La linéarité des ceintures métasédimentaires de Quetico et d’English River observée du côté ontarien porte à croire que les bassins de Nemiscau et d’Opinaca sont une extension de l’une ou l’autre de ces ceintures. Selon Card (1990), l’extension vers l’est de la Sous-province d’English River pourrait être composée des bassins sédimentaires de Nemiscau et d’Opinaca du côté québécois. Il est également possible que les bassins de Nemiscau et d’Opinaca correspondent plutôt au prolongement du bassin de Quetico. Selon certaines études, la Sous-province de Quetico constituerait un prisme accrétionnaire (Card, 1990; Williams, 1986 et 1990; Percival, 1989; Percival et Williams, 1989; Devaney et Williams, 1989). Les caractéristiques pétrologiques et géochimiques du bassin de Quetico étant similaires à celles des bassins de Nemiscau et d’Opinaca (Doyon, 2004), il est possible que ces trois bassins représentent un seul et même vaste prisme accrétionnaire. Cependant, il a été démontré que le degré du métamorphisme augmente depuis le bassin de Quetico vers celui d’Opinaca. Selon Guernina et Sawyer (2003), de même que Percival (1989), l’augmentation du métamorphisme vers l’est résulterait du soulèvement de la croûte et pourrait expliquer les variations du métamorphisme, de la déformation et de l’érosion observées dans les trois bassins.

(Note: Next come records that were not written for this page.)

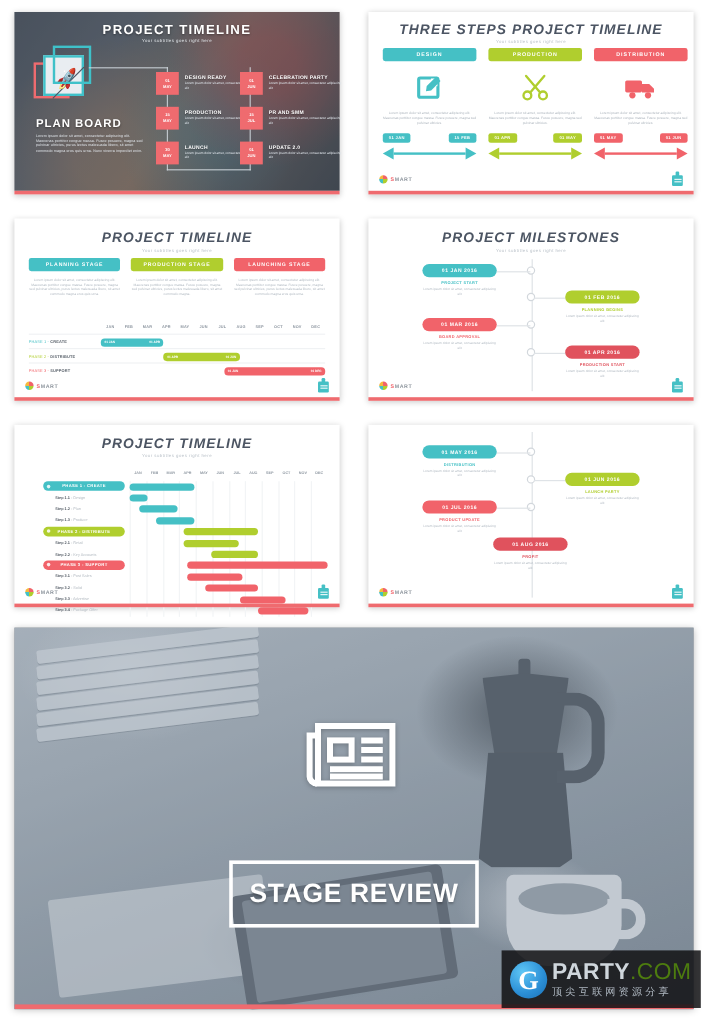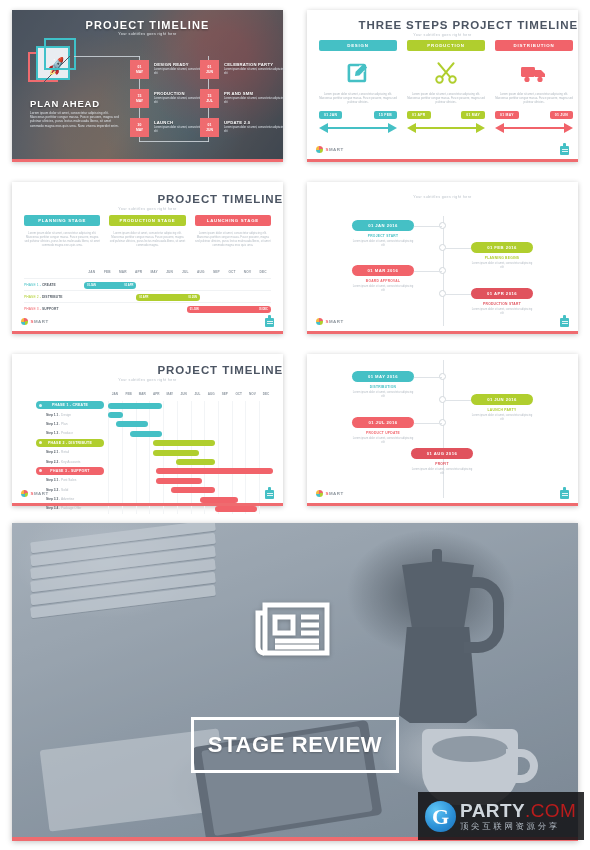--- a/index.html
+++ b/index.html
@@ -20,7 +20,7 @@
   .slide.s5 { left:12px;  top:354px; }
   .slide.s6 { left:307px; top:354px; }
 
-  .stitle { text-align:right; font-size:11.5px; letter-spacing:.9px; color:#4c5563; font-weight:bold; }
+  .stitle { text-align:center; font-size:11.5px; letter-spacing:.9px; color:#4c5563; font-weight:bold;font-style:italic; }
   .ssub { text-align:center; font-size:3.6px; letter-spacing:.4px; color:#b9c0c8; margin-top:2px; }
 
   

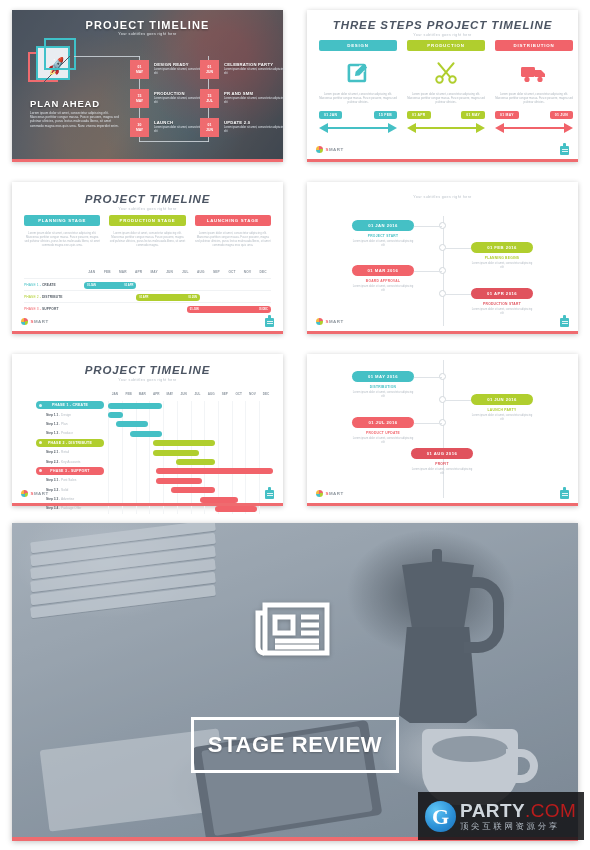--- a/index.html
+++ b/index.html
@@ -274,7 +274,7 @@
         <div class="ev-t" style="left:212px;top:110px;">UPDATE 2.0</div>
         <div class="ev-d" style="left:212px;top:116px;">Lorem ipsum dolor sit amet, consectetur adipiscing elit</div>
 
-        <div class="plan">PLAN AHEAD</div>
+        <div class="plan">PLAN BOARD</div>
         <div class="plantxt">Lorem ipsum dolor sit amet, consectetur adipiscing elit. Maecenas porttitor congue massa. Fusce posuere, magna sed pulvinar ultricies, purus lectus malesuada libero, sit amet commodo magna eros quis urna. Nunc viverra imperdiet enim.</div>
       </div>
       <div class="redbar"></div>

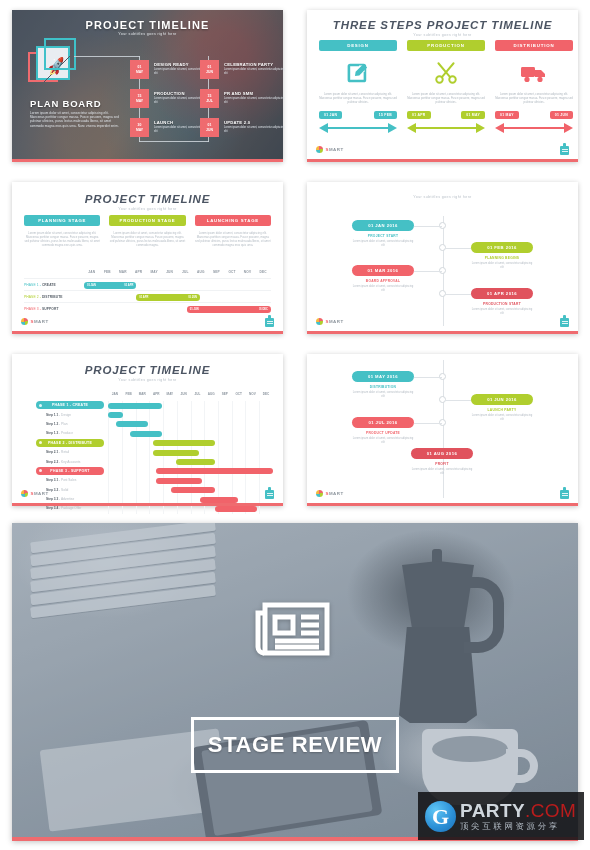--- a/index.html
+++ b/index.html
@@ -454,6 +454,7 @@
 
     <div class="slide s4">
       <div style="padding-top:11px;">
+        <div class="stitle">PROJECT MILESTONES</div>
         <div class="ssub">Your subtitles goes right here</div>
       </div>
       <div class="ms">

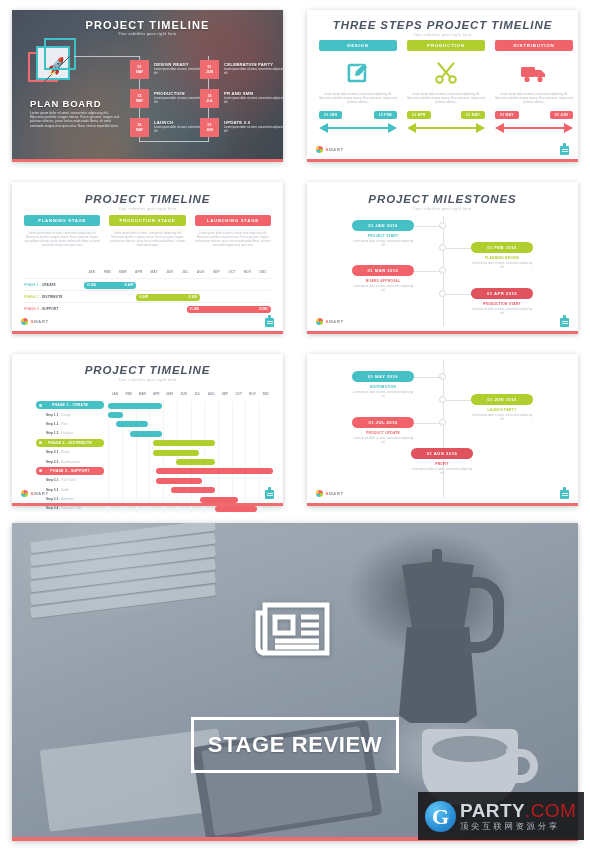--- a/index.html
+++ b/index.html
@@ -200,7 +200,7 @@
         font-family:"Liberation Serif", serif; }
   .wm .wtx { display:flex; flex-direction:column; }
   .wm .w1 { font-size:19px; font-weight:bold; color:#cfd6dc; letter-spacing:.4px; line-height:20px; }
-  .wm .w1 em { font-style:normal; color:#b91c1c; font-weight:normal; }
+  .wm .w1 em { font-style:normal; color:#4d7c0f; font-weight:normal; }
   .wm .w2 { font-size:8.5px; color:#aeb7c0; letter-spacing:2.6px; line-height:11px; }
 </style>
 </head>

Dans leur étude de la Ceinture de roches vertes de la Moyenne et de la Basse-Eastmain (CRVMBE), Moukhsil et al. (2003) ont proposé différentes étapes de construction volcanique de la CRVMBE dans un modèle géodynamique. La dernière étape de ce modèle est caractérisée par l’absence d’activité volcanique et une période de sédimentation dans les grands bassins tels que les bassins de Nemiscau, d’Opinaca et de Quetico. Selon ce modèle :
De 2697 à 2674 Ma, il y a érosion des assemblages volcano-plutoniques y compris une croûte continentale plus ancienne probablement située plus nord, comme en témoigne la présence de vieux zircons détritiques dans les paragneiss. La source des sédiments du bassin de Nemiscau proviendrait de l’érosion d’un contient situé au nord (Sous-province de La Grande), et les sédiments du bassin d’Opinaca pourraient avoir la même source ou provenir de la Sous-province d’Opatica situé au sud. Au cours de cette période, il y a collision entre la Sous-province d’Opatica, qui est déjà rattachée à la Sous-province d’Abitibi, et celles de Nemiscau et d’Opinaca.

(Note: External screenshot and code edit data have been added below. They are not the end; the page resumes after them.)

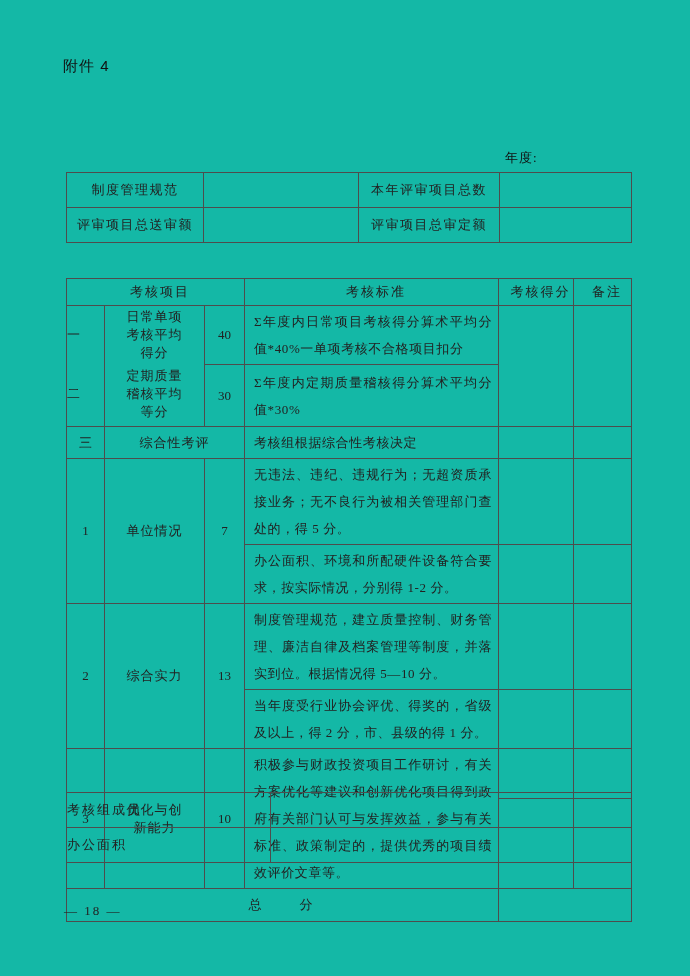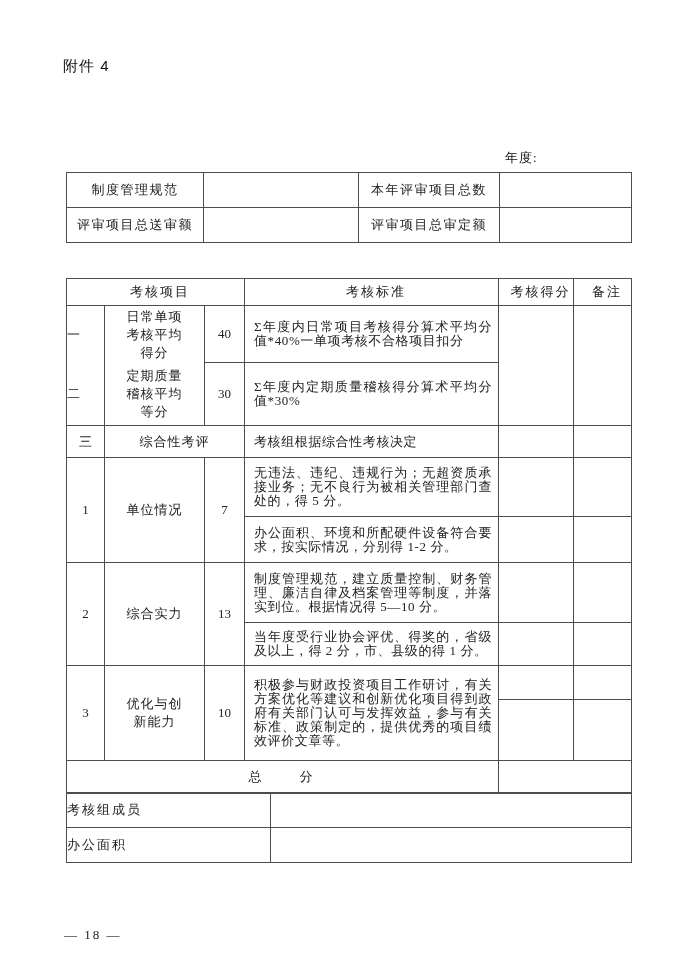--- a/index.html
+++ b/index.html
@@ -6,7 +6,7 @@
   .page{
     position:relative;
     width:690px;height:976px;
-    background:#ffffff;
+    background:#14b8a6;
     font-family:"Liberation Serif","DejaVu Serif",serif;
     color:#1f1f1f;
     overflow:hidden;

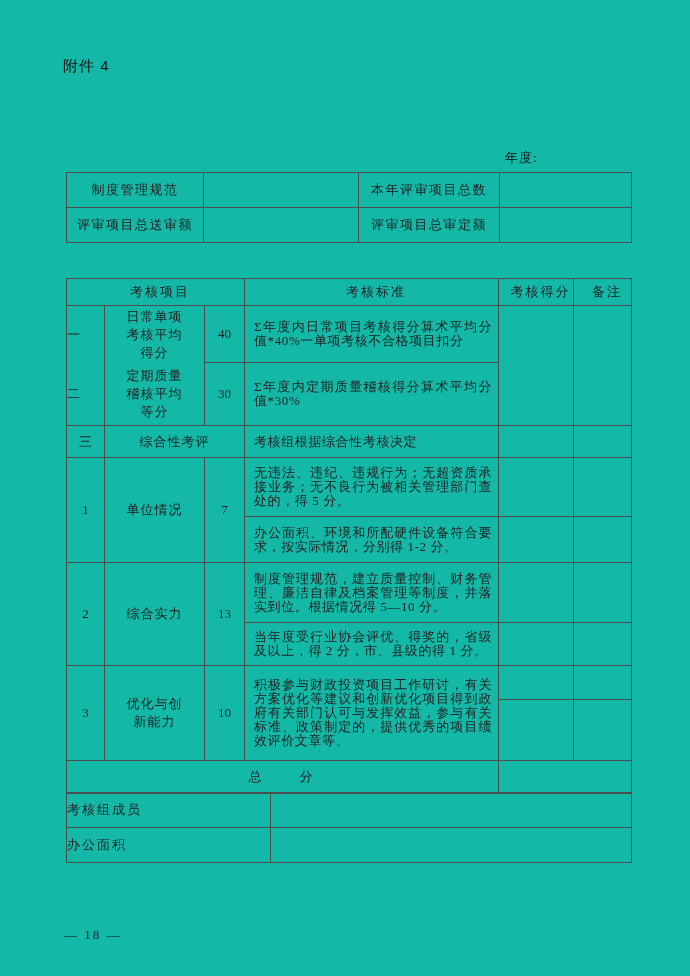--- a/index.html
+++ b/index.html
@@ -52,7 +52,7 @@
   .main td.std{
     text-align:left;
     padding:2px 6px 2px 9px;
-    line-height:14px;
+    line-height:27px;
     letter-spacing:0.6px;
     text-align:justify;
     margin-left:16px;

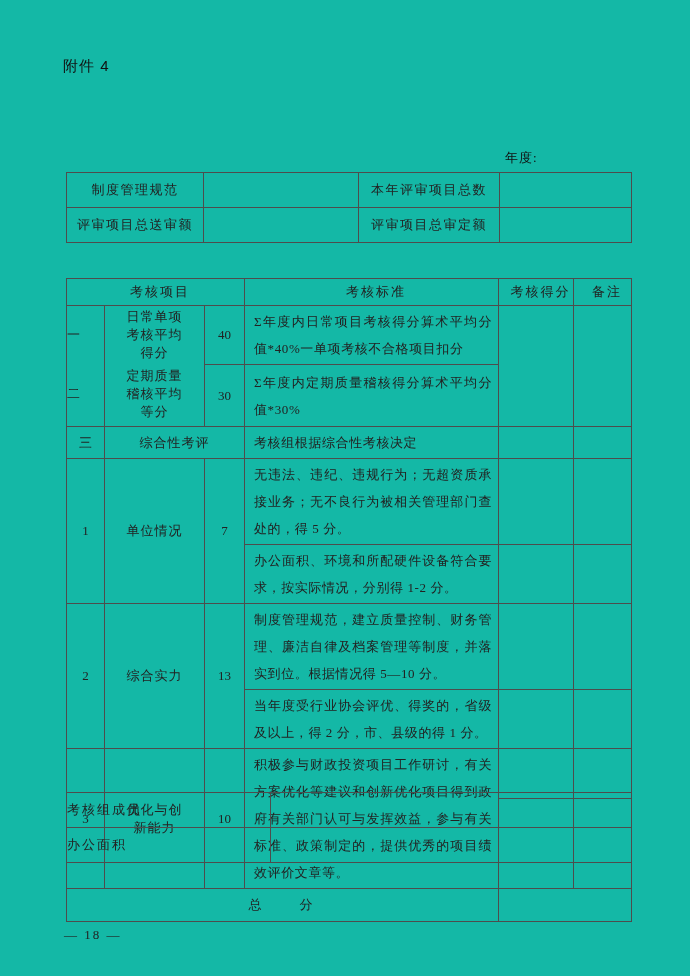--- a/index.html
+++ b/index.html
@@ -71,7 +71,7 @@
   .bottom td.lbl{letter-spacing:2px;}
   .pagenum{
     position:absolute;left:64px;top:903px;
-    font-size:13px;letter-spacing:2px;color:#222;margin-top:24px;
+    font-size:13px;letter-spacing:2px;color:#222;
   }
 </style>
 </head>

Après 2670 Ma, un métamorphisme régional de haute température et basse pression touche les bassins de Nemiscau et d’Opinaca. Un détachement de la lithosphère aurait permis la montée de matériel chaud situé à la base de la croûte, afin de produire un métamorphisme avec fusion partielle profonde.
Toutefois, le modèle de bassin d’arrière-arc proposé par Moukhsil et al. (2003) est discutable en raison de certaines caractéristiques observées dans les bassins de Quetico, de Nemiscau et d’Opinaca (Doyon, 2004). Les observations de terrain indiquent que ces bassins sont constitués de plis complexes impliquant une déformation en compression (Williams, 1990; Percival, 1989; Devaney et Williams, 1989), alors qu’un modèle de bassin d’arrière-arc implique un régime en extension (Percival, 1989). Dans le cas où le modèle de bassin d’arrière-arc s’avère plausible, ce vaste bassin (Quetico, Nemiscau et Opinaca) s’étendrait sur plus de 2000 km.